Third-Party Risk Management
We carefully manage vendor and partner risks to protect our systems and your data.
- Vendor Assessments: Every third-party provider is reviewed to ensure they meet our security and compliance standards.
- Controlled Access: Vendors only receive access necessary for their role, and all activity is monitored.
- Contracts and Agreements: Service Level Agreements (SLAs) and security addendums outline expectations for data protection, incident response, and compliance.
- Cloud and SaaS Monitoring: We continuously monitor cloud and software providers to ensure ongoing security and reliability.
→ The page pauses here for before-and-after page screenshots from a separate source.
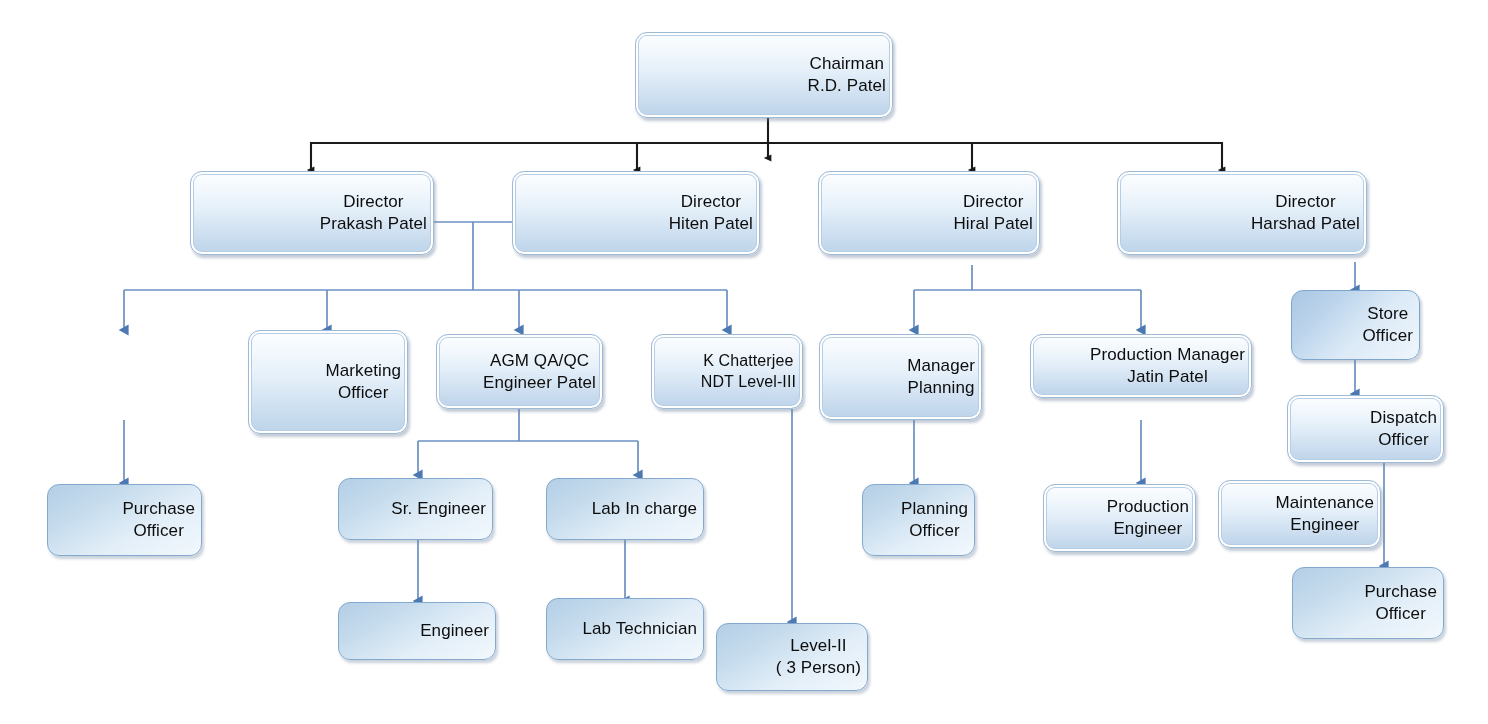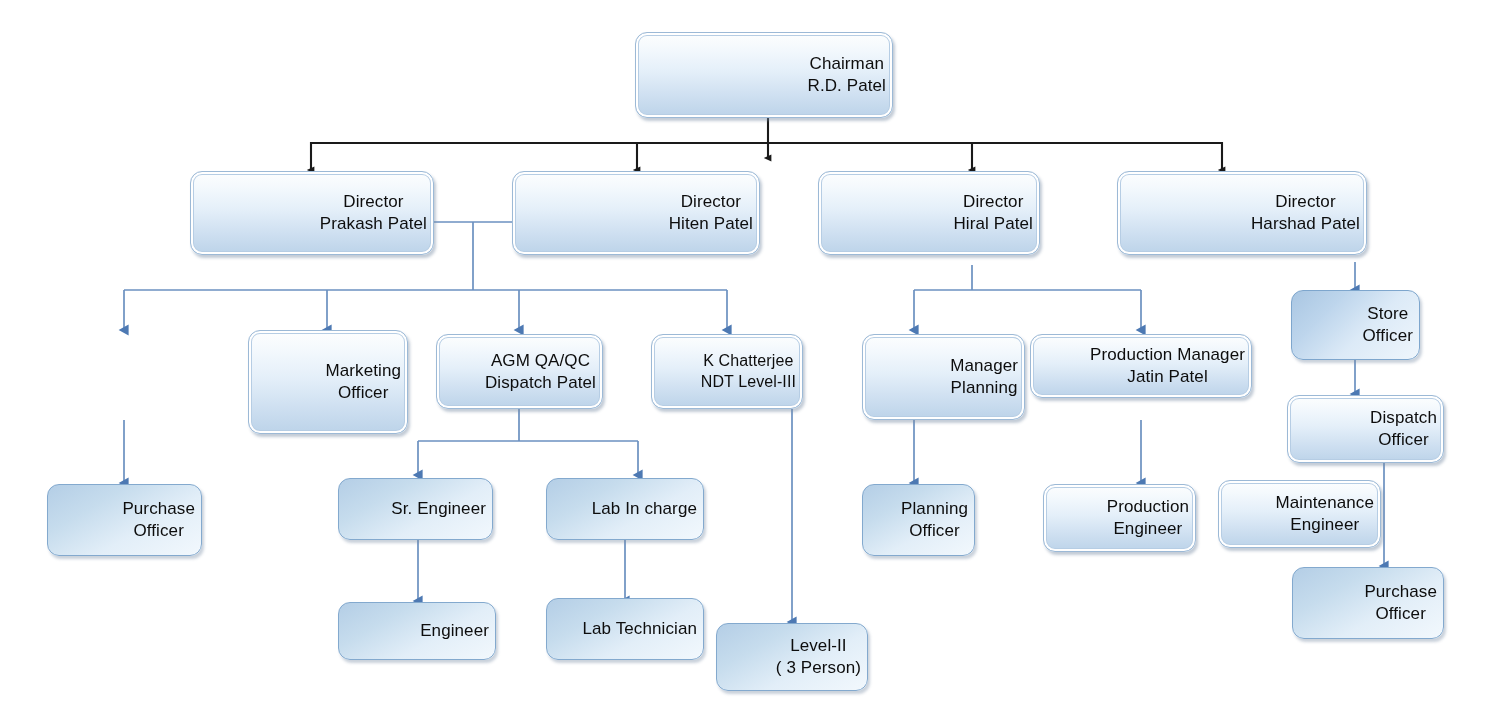"AGM QA/QC" span.node-label { text: Dispatch -> Engineer }
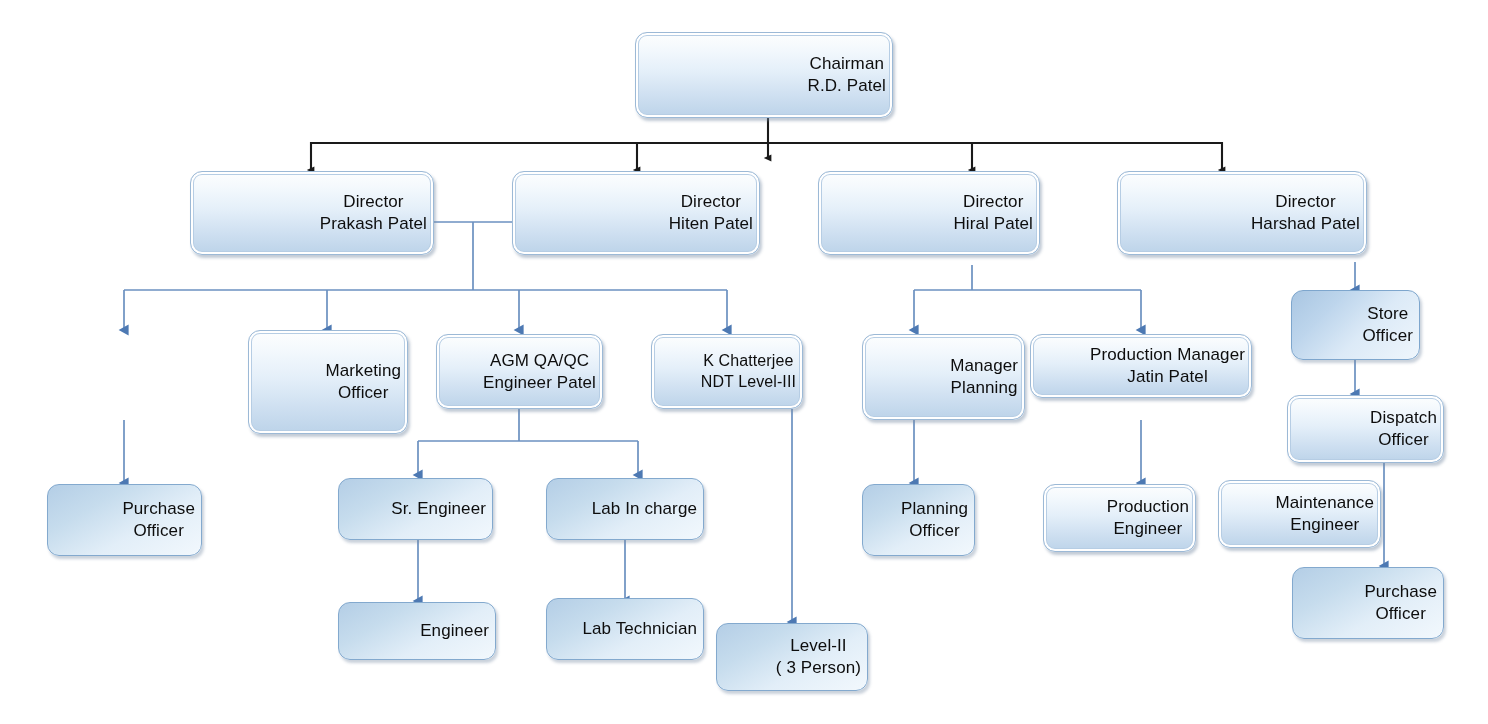"Manager" div.node { left: 862px -> 819px }
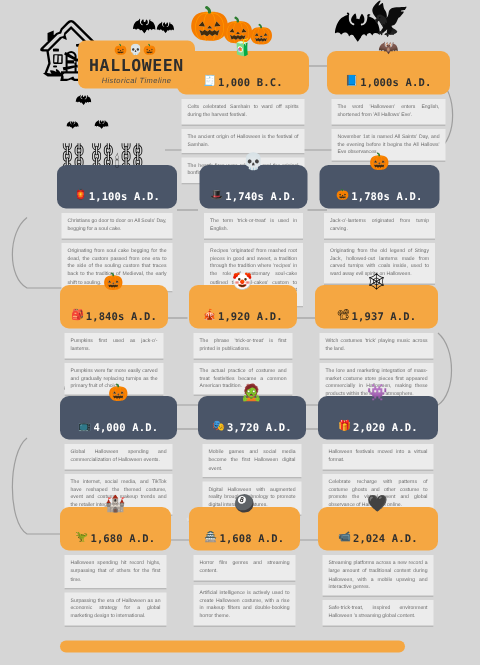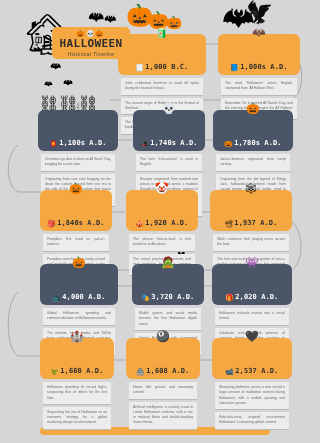"1,000 B.C." .date-row { align-items: flex-end -> flex-start; margin-top: 20px -> 8px }
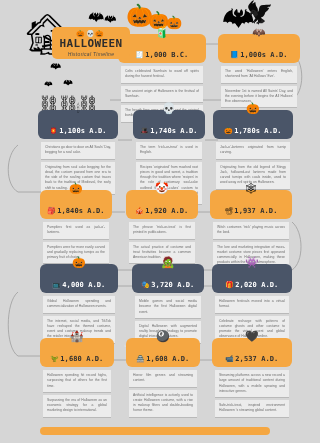"2,537 A.D." span.date-text { text: 2,537 -> 2,024 }
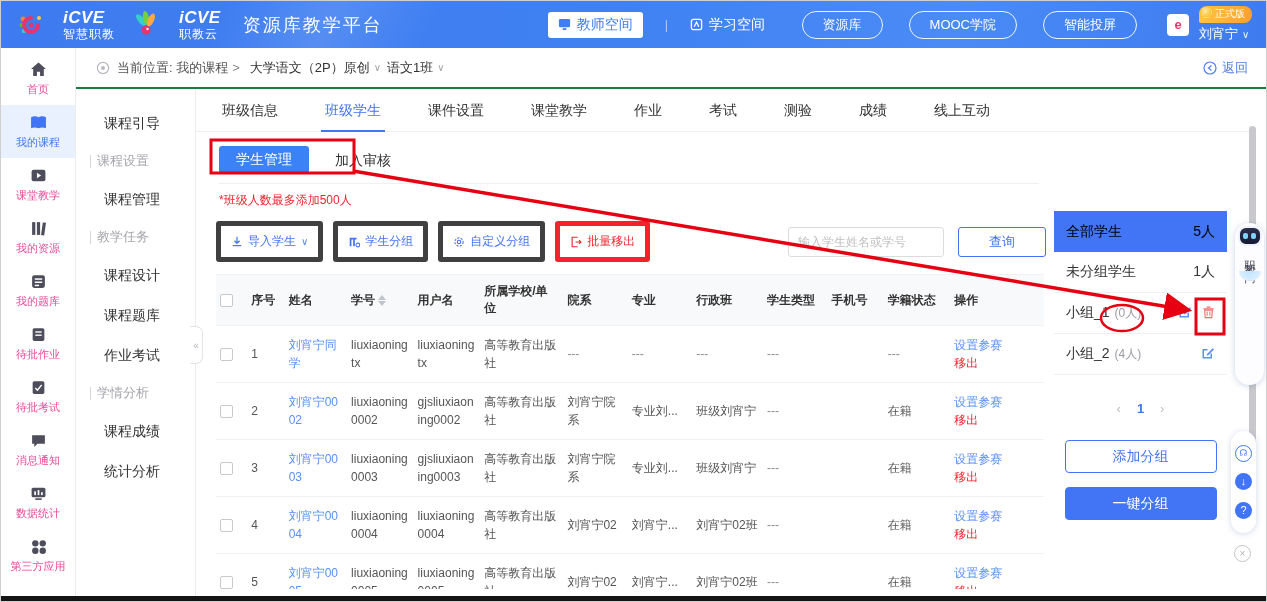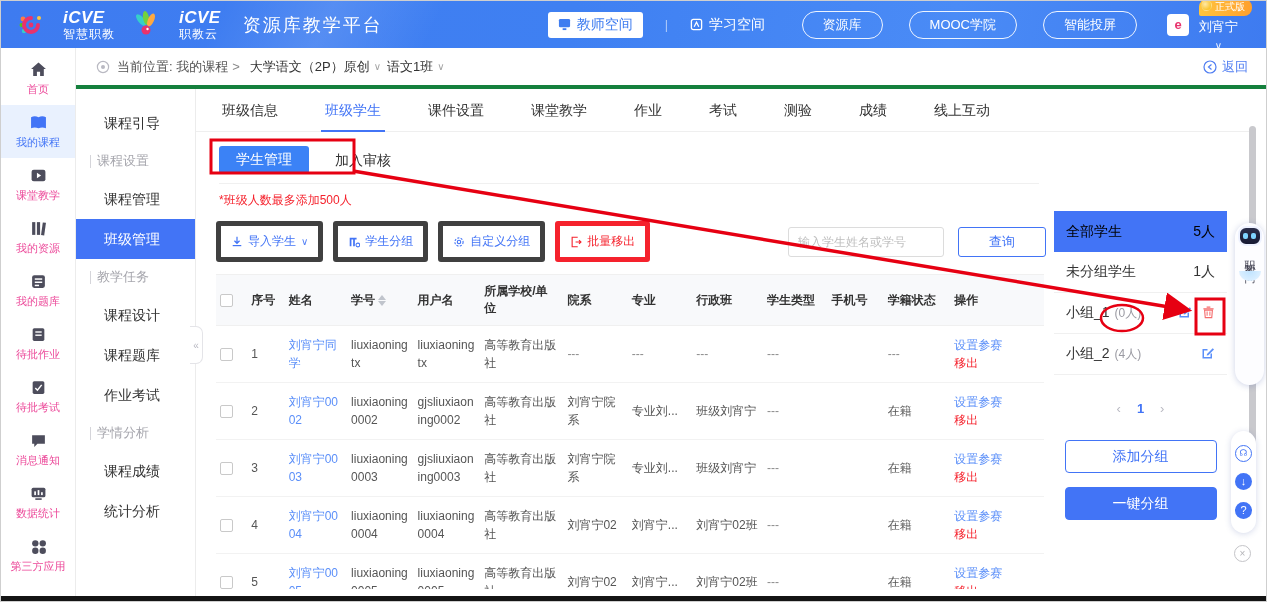"刘宵宁" .username { flex-direction: column -> none }
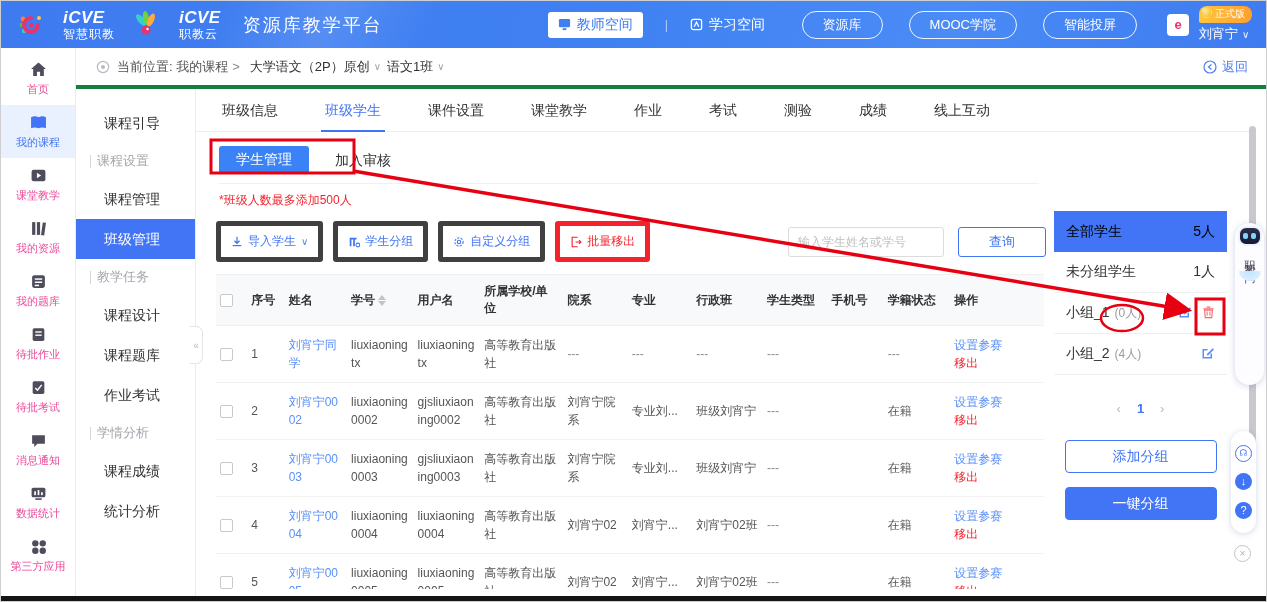"当前位置:" .crumbbar { border-bottom: 4px solid #15803d -> 2px solid #15803d }
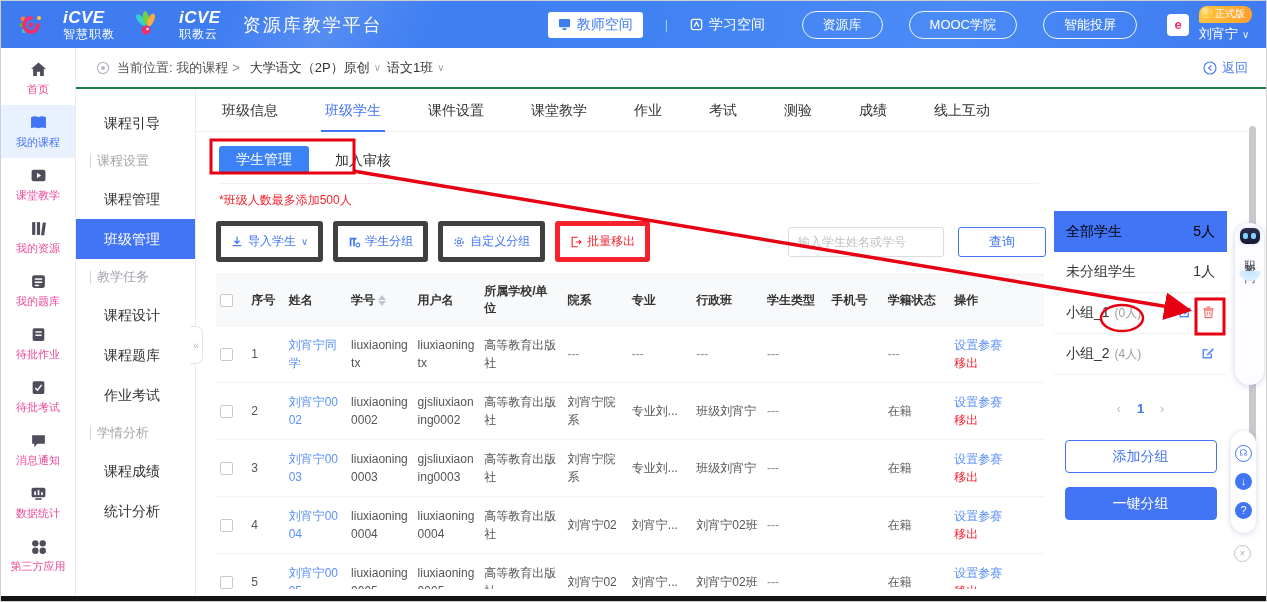"班级管理" div.cm-item { html: <div>班级管理</div> -> none }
Certifications & Audit Reports
We’re committed to maintaining the highest standards of security and compliance. Independent assessments and certifications relevant to our service reflect our ongoing dedication to protecting your information and ensuring transparency.
- PCI-DSS certified (in progress)
- Third-party penetration test summaries
- RiskRecon rating: A
- GDPR compliant: We are fully GDPR compliant and committed to protecting your personal data in accordance with the General Data Protection Regulation. Transparency and responsible data handling are central to our approach.
- Annual internal audit: Biannual user recertification, annual internal audit in app, and policy compliance.